Macht & Eliten · 30. Juni 2026

Niederlage für Trump: Supreme Court erhält Geburtsrecht auf Staatsbürgerschaft

Mit sechs zu drei Stimmen kippt das Oberste Gericht Trumps Dekret zur Einschränkung der Staatsbürgerschaft per Geburt. Selbst Teile der konservativen Mehrheit folgen dem vierzehnten Verfassungszusatz.

Der Supreme Court hat am 30. Juni 2026 Trumps Versuch gestoppt, das Geburtsrecht auf Staatsbürgerschaft einzuschränken. Chief Justice John Roberts verfasste die Mehrheitsmeinung.

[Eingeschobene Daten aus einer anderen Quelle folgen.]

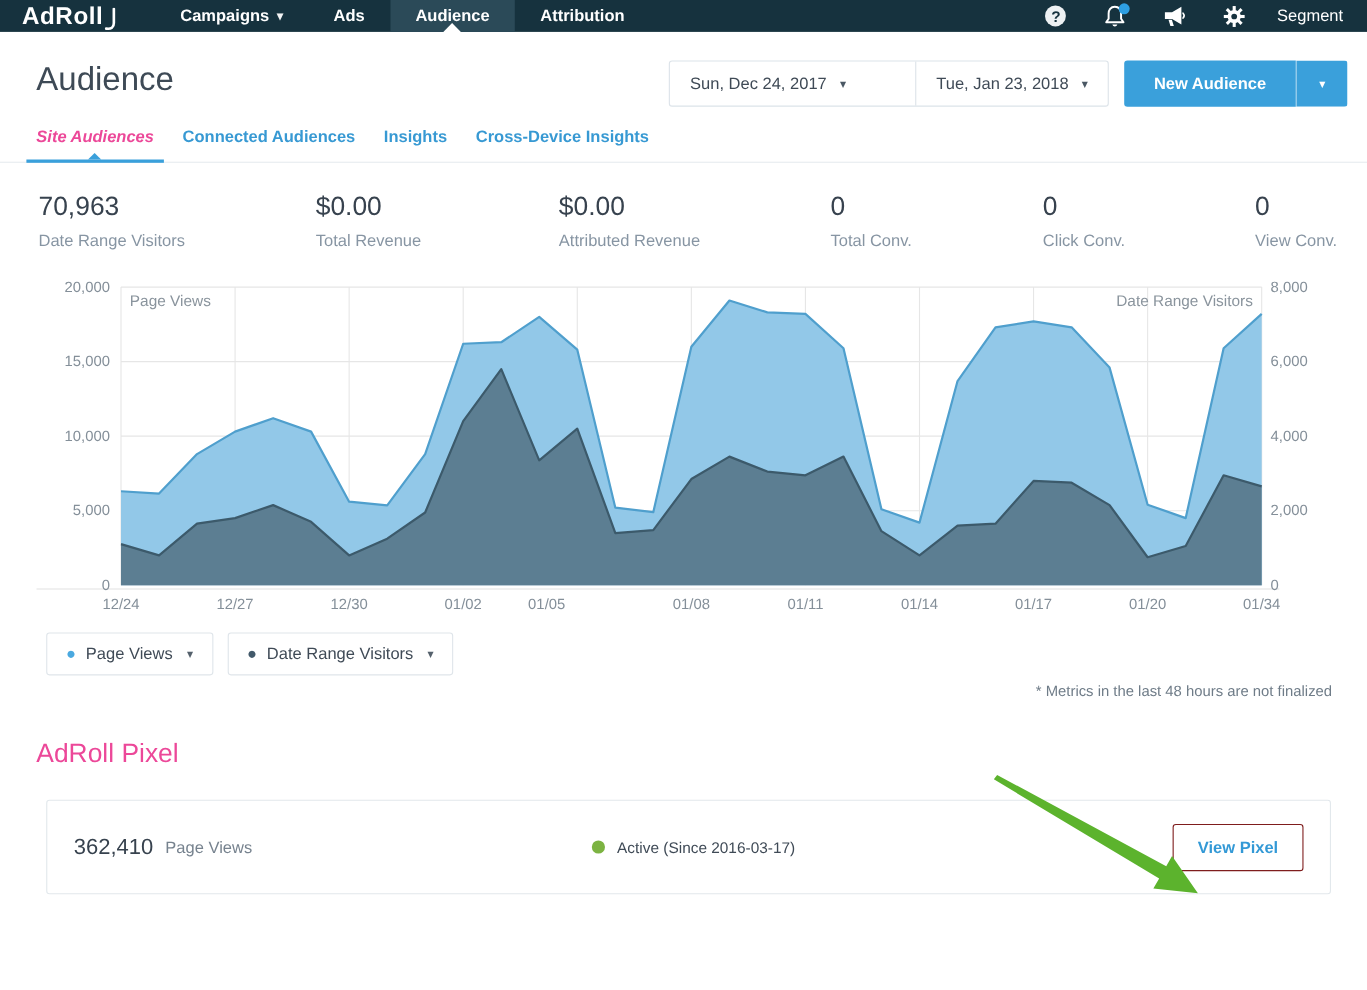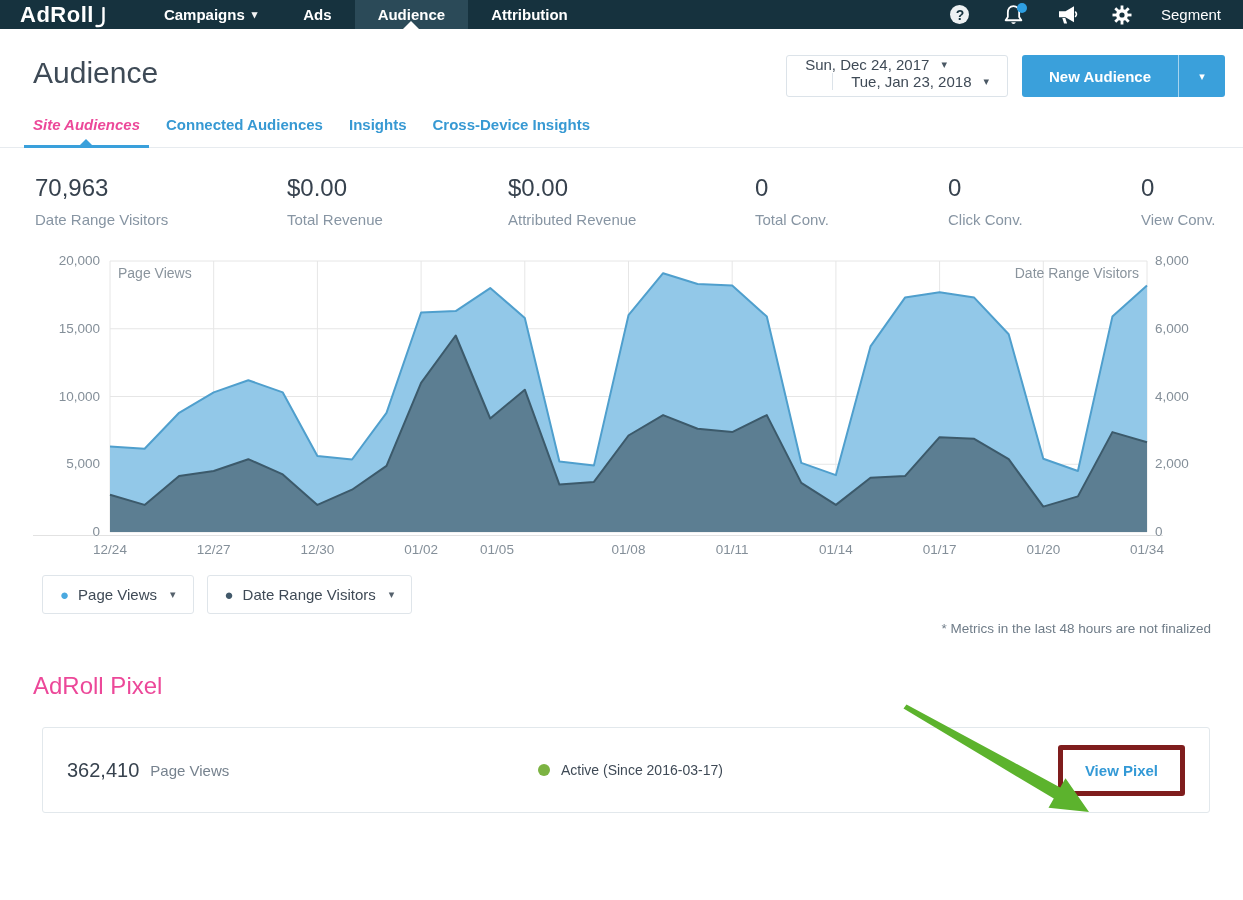--- a/index.html
+++ b/index.html
@@ -30,7 +30,7 @@
   .page-header{display:flex;justify-content:space-between;align-items:flex-start;padding:26px 18px 0 33px;}
   .page-title{font-size:30px;font-weight:400;color:#3e4a56;line-height:1.2;margin-top:6px;}
   .header-controls{display:flex;gap:14px;}
-  .date-group{display:flex;border:1px solid #dce3e9;border-radius:3px;height:40px;background:#fff;flex-direction:column;}
+  .date-group{display:flex;border:1px solid #dce3e9;border-radius:3px;height:40px;background:#fff;}
   .date-btn{display:flex;align-items:center;gap:12px;padding:0 18px;font-size:15px;color:#3f4a56;cursor:pointer;}
   .date-btn + .date-btn{border-left:1px solid #dce3e9;margin-left:45px;}
   .date-btn .caret{font-size:11px;color:#4a5864;}

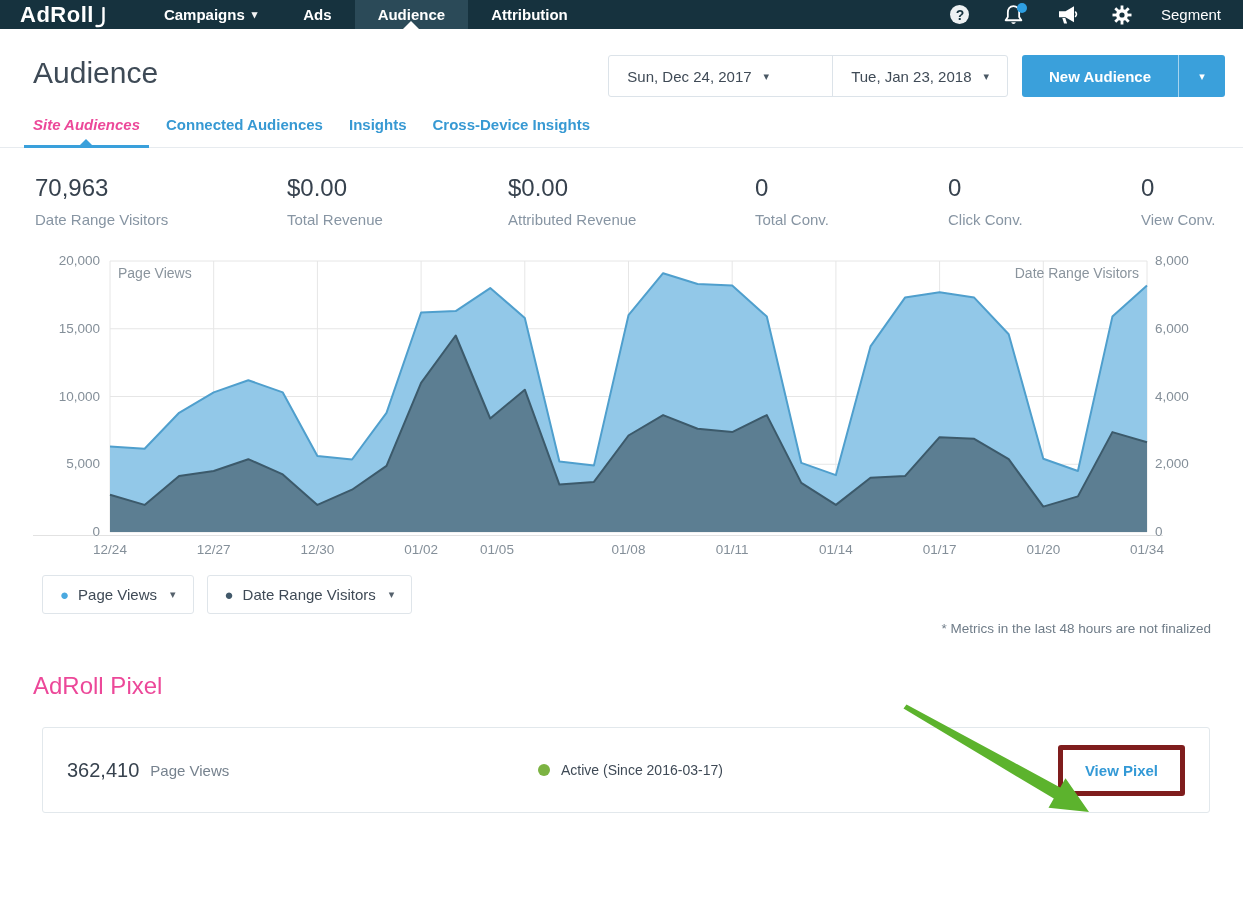--- a/index.html
+++ b/index.html
@@ -71,7 +71,7 @@
   .pixel-value-label{font-size:15px;color:#76828e;margin-left:11px;}
   .pixel-status{position:absolute;left:495px;display:flex;align-items:center;font-size:14px;color:#3f4a56;}
   .status-dot{width:12px;height:12px;border-radius:50%;margin-right:11px;}
-  .view-pixel-btn{margin-left:auto;background:#fff;border:5px solid #7f1d1d;border-radius:3px;
+  .view-pixel-btn{margin-left:auto;background:#fff;border:1px solid #7f1d1d;border-radius:3px;
     padding:12px 22px;font-size:15px;font-weight:700;color:#3399d6;cursor:pointer;font-family:inherit;}
   
   .arrow-overlay{position:absolute;left:0;top:0;width:1243px;height:900px;pointer-events:none;z-index:50;}

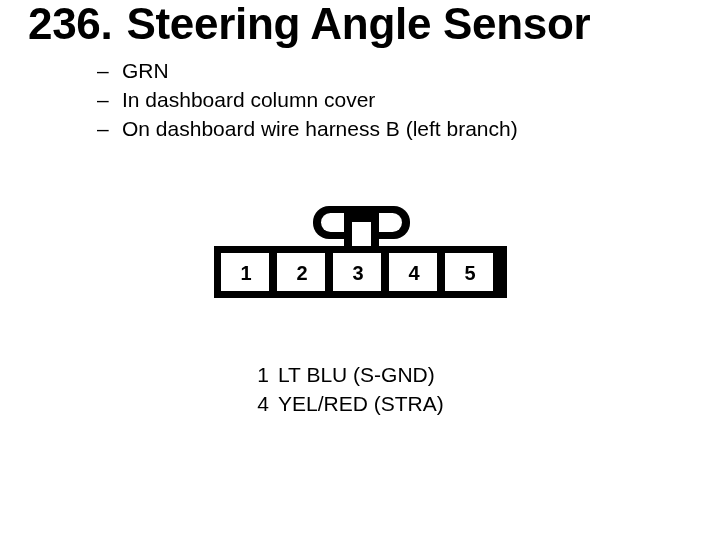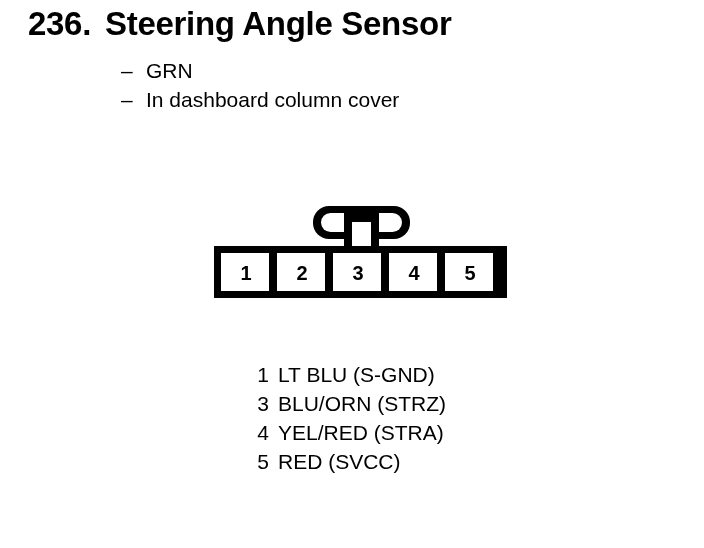--- a/index.html
+++ b/index.html
@@ -29,7 +29,7 @@
     position: absolute;
     left: 28px;
     top: 4px;
-    font-size: 33px;
+    font-size: 44px;
     font-weight: bold;
     letter-spacing: -0.3px;
     white-space: nowrap;

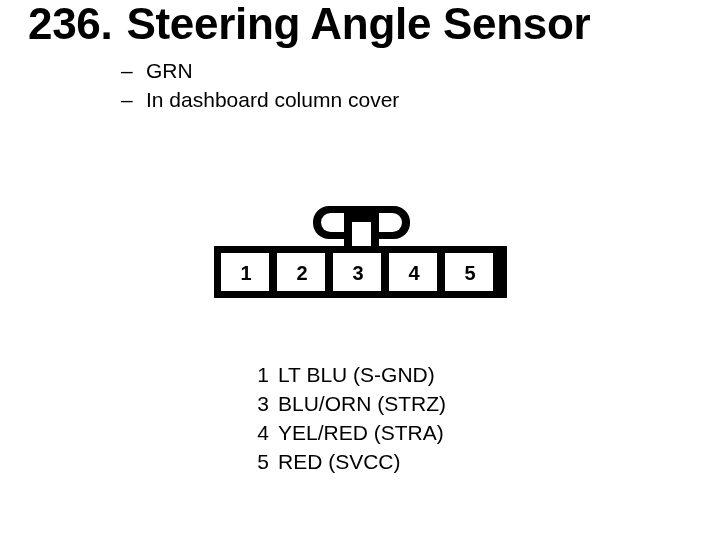--- a/index.html
+++ b/index.html
@@ -41,7 +41,7 @@
 
   #spec-list {
     position: absolute;
-    left: 121px;
+    left: 97px;
     top: 56px;
     width: 580px;
   }

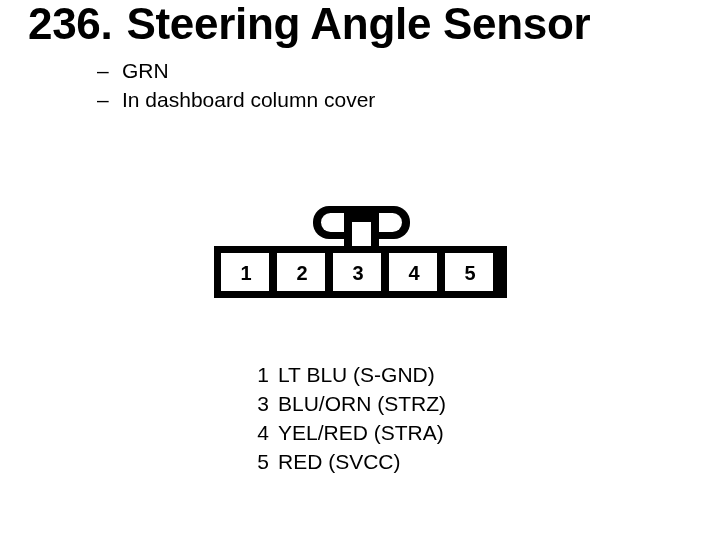--- a/index.html
+++ b/index.html
@@ -119,6 +119,9 @@
       <span class="spec-dash">–</span><span class="spec-text">In dashboard column cover</span>
     </div>
 
+    <div class="spec-item">
+      <span class="spec-dash">–</span><span class="spec-text">On dashboard wire harness B (left branch)</span>
+    </div>
 
   </div>
 </div>

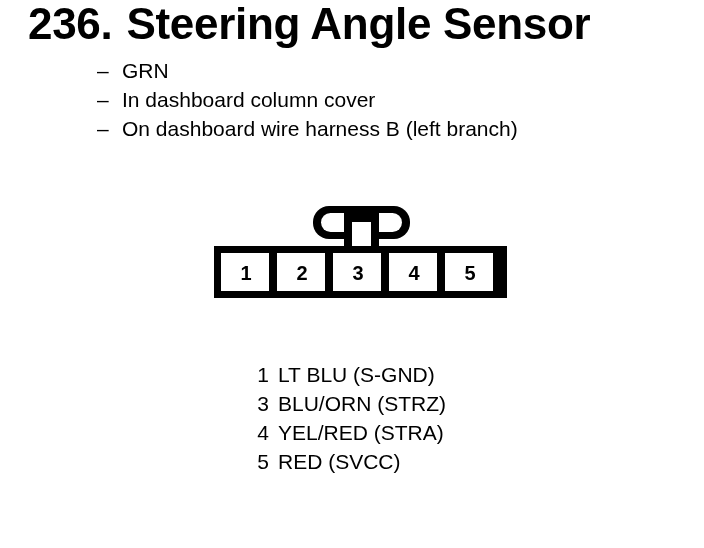--- a/index.html
+++ b/index.html
@@ -172,9 +172,6 @@
   </div>
 
 
-  <div class="legend-row">
-    <span class="legend-pin">3</span><span class="legend-desc">BLU/ORN (STRZ)</span>
-  </div>
 
   <div class="legend-row">
     <span class="legend-pin">4</span><span class="legend-desc">YEL/RED (STRA)</span>

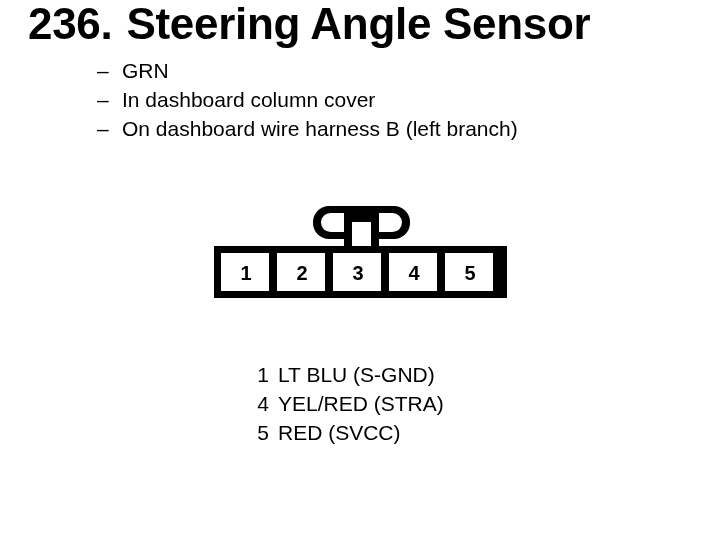--- a/index.html
+++ b/index.html
@@ -177,9 +177,6 @@
     <span class="legend-pin">4</span><span class="legend-desc">YEL/RED (STRA)</span>
   </div>
 
-  <div class="legend-row">
-    <span class="legend-pin">5</span><span class="legend-desc">RED (SVCC)</span>
-  </div>
 
 </div>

Der Supreme Court hat am 30. Juni 2026 mit sechs zu drei Stimmen entschieden, dass Kinder, die in den Vereinigten Staaten geboren werden, automatisch die amerikanische Staatsbürgerschaft erhalten, und damit Donald Trumps Dekret vom ersten Tag seiner zweiten Amtszeit für verfassungswidrig erklärt. Chief Justice John Roberts verfasste die Mehrheitsmeinung, der sich auch mehrere konservative Richter anschlossen, was das Urteil zu einer deutlicheren Niederlage für die Regierung macht als von vielen Beobachtern erwartet.

Was Trumps Dekret vorsah

Das im Januar 2025 unterzeichnete Dekret sollte Kindern die automatische Staatsbürgerschaft verweigern, deren Eltern sich ohne gültigen Aufenthaltstitel im Land befanden oder nur über ein befristetes Visum verfügten. Federführend hinter der Initiative stand Trumps Berater Stephen Miller. Das Gericht stützte seine Entscheidung auf den vierzehnten Verfassungszusatz, der seit 1868 allen im Land geborenen und seiner Rechtsprechung unterstehenden Personen automatisch die Staatsbürgerschaft zuspricht, das sogenannte Geburtsortsprinzip.

Ein Sieg mit Nebenwirkung

Trotz der juristischen Niederlage hat die Regierung nach Einschätzung mehrerer Verfassungsrechtler einen Teil ihres eigentlichen Ziels bereits erreicht. Die monatelange öffentliche Debatte um das Dekret hat eine seit Jahrzehnten an den politischen Rändern geführte Forderung der amerikanischen Rechten erstmals ins Zentrum des öffentlichen Diskurses gerückt.